= Work task =
Go through the entries and write each one out again unchanged.

※

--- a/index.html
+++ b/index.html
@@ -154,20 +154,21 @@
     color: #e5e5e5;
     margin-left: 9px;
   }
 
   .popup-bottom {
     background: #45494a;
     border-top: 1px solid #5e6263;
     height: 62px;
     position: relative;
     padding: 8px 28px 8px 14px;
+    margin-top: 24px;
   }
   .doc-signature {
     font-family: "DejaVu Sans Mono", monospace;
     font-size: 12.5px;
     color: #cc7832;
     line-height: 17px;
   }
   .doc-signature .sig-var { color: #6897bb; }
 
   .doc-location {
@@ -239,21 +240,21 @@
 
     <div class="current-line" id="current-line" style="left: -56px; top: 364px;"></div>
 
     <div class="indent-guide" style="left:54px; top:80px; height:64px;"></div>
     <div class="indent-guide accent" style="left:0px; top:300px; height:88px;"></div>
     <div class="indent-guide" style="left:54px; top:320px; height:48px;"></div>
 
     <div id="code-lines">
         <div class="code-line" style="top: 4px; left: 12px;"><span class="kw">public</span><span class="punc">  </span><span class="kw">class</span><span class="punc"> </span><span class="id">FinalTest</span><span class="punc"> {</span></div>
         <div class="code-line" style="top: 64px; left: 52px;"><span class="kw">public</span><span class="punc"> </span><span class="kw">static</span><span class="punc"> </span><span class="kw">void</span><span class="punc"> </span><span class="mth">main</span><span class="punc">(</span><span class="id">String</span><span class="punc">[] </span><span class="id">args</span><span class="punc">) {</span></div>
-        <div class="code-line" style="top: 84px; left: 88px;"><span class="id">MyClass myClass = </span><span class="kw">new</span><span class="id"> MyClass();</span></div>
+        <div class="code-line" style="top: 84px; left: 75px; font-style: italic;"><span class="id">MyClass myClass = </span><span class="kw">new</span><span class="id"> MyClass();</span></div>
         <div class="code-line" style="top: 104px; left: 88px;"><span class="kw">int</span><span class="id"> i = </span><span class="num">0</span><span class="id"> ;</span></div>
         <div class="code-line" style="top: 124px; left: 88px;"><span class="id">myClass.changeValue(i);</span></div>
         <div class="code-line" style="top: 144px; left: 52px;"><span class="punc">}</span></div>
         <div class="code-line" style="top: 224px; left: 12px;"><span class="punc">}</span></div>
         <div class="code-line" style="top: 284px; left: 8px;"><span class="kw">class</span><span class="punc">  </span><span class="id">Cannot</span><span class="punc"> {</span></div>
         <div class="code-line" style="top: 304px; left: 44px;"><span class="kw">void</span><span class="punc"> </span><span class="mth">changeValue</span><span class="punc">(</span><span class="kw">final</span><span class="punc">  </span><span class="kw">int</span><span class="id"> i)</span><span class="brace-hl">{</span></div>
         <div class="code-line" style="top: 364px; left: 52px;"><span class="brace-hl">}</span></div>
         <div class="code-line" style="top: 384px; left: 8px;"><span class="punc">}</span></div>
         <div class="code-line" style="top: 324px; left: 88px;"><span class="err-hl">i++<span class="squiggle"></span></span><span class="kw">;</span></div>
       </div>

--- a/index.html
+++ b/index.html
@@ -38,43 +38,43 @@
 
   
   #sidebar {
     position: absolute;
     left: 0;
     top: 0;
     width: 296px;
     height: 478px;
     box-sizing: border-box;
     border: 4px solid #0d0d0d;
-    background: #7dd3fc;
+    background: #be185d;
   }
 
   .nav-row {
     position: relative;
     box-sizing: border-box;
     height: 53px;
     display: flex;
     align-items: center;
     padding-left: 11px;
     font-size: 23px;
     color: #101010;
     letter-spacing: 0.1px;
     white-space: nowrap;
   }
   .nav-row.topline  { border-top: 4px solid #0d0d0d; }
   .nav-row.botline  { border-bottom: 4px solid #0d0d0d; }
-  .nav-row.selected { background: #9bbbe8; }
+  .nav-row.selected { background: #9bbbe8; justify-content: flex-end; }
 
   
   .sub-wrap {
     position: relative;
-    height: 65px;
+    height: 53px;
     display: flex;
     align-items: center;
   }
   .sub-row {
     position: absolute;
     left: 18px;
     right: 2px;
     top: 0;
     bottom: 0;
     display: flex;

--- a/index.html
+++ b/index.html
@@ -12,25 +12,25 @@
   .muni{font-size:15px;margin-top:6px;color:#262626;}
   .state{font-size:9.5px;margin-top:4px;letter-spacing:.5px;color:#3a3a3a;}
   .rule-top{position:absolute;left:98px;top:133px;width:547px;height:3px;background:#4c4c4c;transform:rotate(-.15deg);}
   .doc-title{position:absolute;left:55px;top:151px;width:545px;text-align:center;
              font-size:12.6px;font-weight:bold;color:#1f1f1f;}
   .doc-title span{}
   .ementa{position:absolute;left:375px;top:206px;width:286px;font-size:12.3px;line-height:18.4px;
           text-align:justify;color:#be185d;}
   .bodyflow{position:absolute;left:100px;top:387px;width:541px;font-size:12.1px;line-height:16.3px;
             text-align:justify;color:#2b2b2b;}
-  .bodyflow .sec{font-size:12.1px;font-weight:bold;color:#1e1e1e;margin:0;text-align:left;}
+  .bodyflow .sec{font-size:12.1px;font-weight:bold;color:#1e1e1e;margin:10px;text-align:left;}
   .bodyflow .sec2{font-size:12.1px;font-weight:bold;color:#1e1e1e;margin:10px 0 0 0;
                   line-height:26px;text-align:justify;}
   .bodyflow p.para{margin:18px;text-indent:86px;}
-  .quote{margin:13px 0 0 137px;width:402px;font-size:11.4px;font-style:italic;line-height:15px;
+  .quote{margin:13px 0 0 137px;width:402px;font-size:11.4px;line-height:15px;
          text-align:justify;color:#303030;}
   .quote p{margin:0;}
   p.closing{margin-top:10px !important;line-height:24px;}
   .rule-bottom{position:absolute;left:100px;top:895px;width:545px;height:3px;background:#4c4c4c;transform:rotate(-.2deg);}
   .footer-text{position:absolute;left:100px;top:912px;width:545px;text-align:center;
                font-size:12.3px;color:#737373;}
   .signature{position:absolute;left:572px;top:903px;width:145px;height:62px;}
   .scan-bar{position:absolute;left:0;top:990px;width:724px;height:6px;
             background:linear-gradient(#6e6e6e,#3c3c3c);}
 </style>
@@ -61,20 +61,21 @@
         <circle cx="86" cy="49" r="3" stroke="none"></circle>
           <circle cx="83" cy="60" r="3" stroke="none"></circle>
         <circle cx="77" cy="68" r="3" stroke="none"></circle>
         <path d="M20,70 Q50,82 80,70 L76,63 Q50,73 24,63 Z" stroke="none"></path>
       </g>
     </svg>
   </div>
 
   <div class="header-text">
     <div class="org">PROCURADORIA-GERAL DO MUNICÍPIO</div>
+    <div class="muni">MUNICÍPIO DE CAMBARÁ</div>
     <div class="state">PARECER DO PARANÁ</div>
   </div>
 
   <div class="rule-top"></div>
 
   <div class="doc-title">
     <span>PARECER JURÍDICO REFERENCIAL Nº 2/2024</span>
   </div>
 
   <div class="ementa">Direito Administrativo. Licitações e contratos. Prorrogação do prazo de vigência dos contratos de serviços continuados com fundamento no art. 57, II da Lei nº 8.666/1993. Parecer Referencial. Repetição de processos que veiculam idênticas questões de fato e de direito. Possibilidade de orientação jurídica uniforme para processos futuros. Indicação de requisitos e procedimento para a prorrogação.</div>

※

= Response to the task =
--- a/index.html
+++ b/index.html
@@ -154,20 +154,21 @@
     color: #e5e5e5;
     margin-left: 9px;
   }
 
   .popup-bottom {
     background: #45494a;
     border-top: 1px solid #5e6263;
     height: 62px;
     position: relative;
     padding: 8px 28px 8px 14px;
+    margin-top: 24px;
   }
   .doc-signature {
     font-family: "DejaVu Sans Mono", monospace;
     font-size: 12.5px;
     color: #cc7832;
     line-height: 17px;
   }
   .doc-signature .sig-var { color: #6897bb; }
 
   .doc-location {
@@ -239,21 +240,21 @@
 
     <div class="current-line" id="current-line" style="left: -56px; top: 364px;"></div>
 
     <div class="indent-guide" style="left:54px; top:80px; height:64px;"></div>
     <div class="indent-guide accent" style="left:0px; top:300px; height:88px;"></div>
     <div class="indent-guide" style="left:54px; top:320px; height:48px;"></div>
 
     <div id="code-lines">
         <div class="code-line" style="top: 4px; left: 12px;"><span class="kw">public</span><span class="punc">  </span><span class="kw">class</span><span class="punc"> </span><span class="id">FinalTest</span><span class="punc"> {</span></div>
         <div class="code-line" style="top: 64px; left: 52px;"><span class="kw">public</span><span class="punc"> </span><span class="kw">static</span><span class="punc"> </span><span class="kw">void</span><span class="punc"> </span><span class="mth">main</span><span class="punc">(</span><span class="id">String</span><span class="punc">[] </span><span class="id">args</span><span class="punc">) {</span></div>
-        <div class="code-line" style="top: 84px; left: 88px;"><span class="id">MyClass myClass = </span><span class="kw">new</span><span class="id"> MyClass();</span></div>
+        <div class="code-line" style="top: 84px; left: 75px; font-style: italic;"><span class="id">MyClass myClass = </span><span class="kw">new</span><span class="id"> MyClass();</span></div>
         <div class="code-line" style="top: 104px; left: 88px;"><span class="kw">int</span><span class="id"> i = </span><span class="num">0</span><span class="id"> ;</span></div>
         <div class="code-line" style="top: 124px; left: 88px;"><span class="id">myClass.changeValue(i);</span></div>
         <div class="code-line" style="top: 144px; left: 52px;"><span class="punc">}</span></div>
         <div class="code-line" style="top: 224px; left: 12px;"><span class="punc">}</span></div>
         <div class="code-line" style="top: 284px; left: 8px;"><span class="kw">class</span><span class="punc">  </span><span class="id">Cannot</span><span class="punc"> {</span></div>
         <div class="code-line" style="top: 304px; left: 44px;"><span class="kw">void</span><span class="punc"> </span><span class="mth">changeValue</span><span class="punc">(</span><span class="kw">final</span><span class="punc">  </span><span class="kw">int</span><span class="id"> i)</span><span class="brace-hl">{</span></div>
         <div class="code-line" style="top: 364px; left: 52px;"><span class="brace-hl">}</span></div>
         <div class="code-line" style="top: 384px; left: 8px;"><span class="punc">}</span></div>
         <div class="code-line" style="top: 324px; left: 88px;"><span class="err-hl">i++<span class="squiggle"></span></span><span class="kw">;</span></div>
       </div>

--- a/index.html
+++ b/index.html
@@ -38,43 +38,43 @@
 
   
   #sidebar {
     position: absolute;
     left: 0;
     top: 0;
     width: 296px;
     height: 478px;
     box-sizing: border-box;
     border: 4px solid #0d0d0d;
-    background: #7dd3fc;
+    background: #be185d;
   }
 
   .nav-row {
     position: relative;
     box-sizing: border-box;
     height: 53px;
     display: flex;
     align-items: center;
     padding-left: 11px;
     font-size: 23px;
     color: #101010;
     letter-spacing: 0.1px;
     white-space: nowrap;
   }
   .nav-row.topline  { border-top: 4px solid #0d0d0d; }
   .nav-row.botline  { border-bottom: 4px solid #0d0d0d; }
-  .nav-row.selected { background: #9bbbe8; }
+  .nav-row.selected { background: #9bbbe8; justify-content: flex-end; }
 
   
   .sub-wrap {
     position: relative;
-    height: 65px;
+    height: 53px;
     display: flex;
     align-items: center;
   }
   .sub-row {
     position: absolute;
     left: 18px;
     right: 2px;
     top: 0;
     bottom: 0;
     display: flex;

--- a/index.html
+++ b/index.html
@@ -12,25 +12,25 @@
   .muni{font-size:15px;margin-top:6px;color:#262626;}
   .state{font-size:9.5px;margin-top:4px;letter-spacing:.5px;color:#3a3a3a;}
   .rule-top{position:absolute;left:98px;top:133px;width:547px;height:3px;background:#4c4c4c;transform:rotate(-.15deg);}
   .doc-title{position:absolute;left:55px;top:151px;width:545px;text-align:center;
              font-size:12.6px;font-weight:bold;color:#1f1f1f;}
   .doc-title span{}
   .ementa{position:absolute;left:375px;top:206px;width:286px;font-size:12.3px;line-height:18.4px;
           text-align:justify;color:#be185d;}
   .bodyflow{position:absolute;left:100px;top:387px;width:541px;font-size:12.1px;line-height:16.3px;
             text-align:justify;color:#2b2b2b;}
-  .bodyflow .sec{font-size:12.1px;font-weight:bold;color:#1e1e1e;margin:0;text-align:left;}
+  .bodyflow .sec{font-size:12.1px;font-weight:bold;color:#1e1e1e;margin:10px;text-align:left;}
   .bodyflow .sec2{font-size:12.1px;font-weight:bold;color:#1e1e1e;margin:10px 0 0 0;
                   line-height:26px;text-align:justify;}
   .bodyflow p.para{margin:18px;text-indent:86px;}
-  .quote{margin:13px 0 0 137px;width:402px;font-size:11.4px;font-style:italic;line-height:15px;
+  .quote{margin:13px 0 0 137px;width:402px;font-size:11.4px;line-height:15px;
          text-align:justify;color:#303030;}
   .quote p{margin:0;}
   p.closing{margin-top:10px !important;line-height:24px;}
   .rule-bottom{position:absolute;left:100px;top:895px;width:545px;height:3px;background:#4c4c4c;transform:rotate(-.2deg);}
   .footer-text{position:absolute;left:100px;top:912px;width:545px;text-align:center;
                font-size:12.3px;color:#737373;}
   .signature{position:absolute;left:572px;top:903px;width:145px;height:62px;}
   .scan-bar{position:absolute;left:0;top:990px;width:724px;height:6px;
             background:linear-gradient(#6e6e6e,#3c3c3c);}
 </style>
@@ -61,20 +61,21 @@
         <circle cx="86" cy="49" r="3" stroke="none"></circle>
           <circle cx="83" cy="60" r="3" stroke="none"></circle>
         <circle cx="77" cy="68" r="3" stroke="none"></circle>
         <path d="M20,70 Q50,82 80,70 L76,63 Q50,73 24,63 Z" stroke="none"></path>
       </g>
     </svg>
   </div>
 
   <div class="header-text">
     <div class="org">PROCURADORIA-GERAL DO MUNICÍPIO</div>
+    <div class="muni">MUNICÍPIO DE CAMBARÁ</div>
     <div class="state">PARECER DO PARANÁ</div>
   </div>
 
   <div class="rule-top"></div>
 
   <div class="doc-title">
     <span>PARECER JURÍDICO REFERENCIAL Nº 2/2024</span>
   </div>
 
   <div class="ementa">Direito Administrativo. Licitações e contratos. Prorrogação do prazo de vigência dos contratos de serviços continuados com fundamento no art. 57, II da Lei nº 8.666/1993. Parecer Referencial. Repetição de processos que veiculam idênticas questões de fato e de direito. Possibilidade de orientação jurídica uniforme para processos futuros. Indicação de requisitos e procedimento para a prorrogação.</div>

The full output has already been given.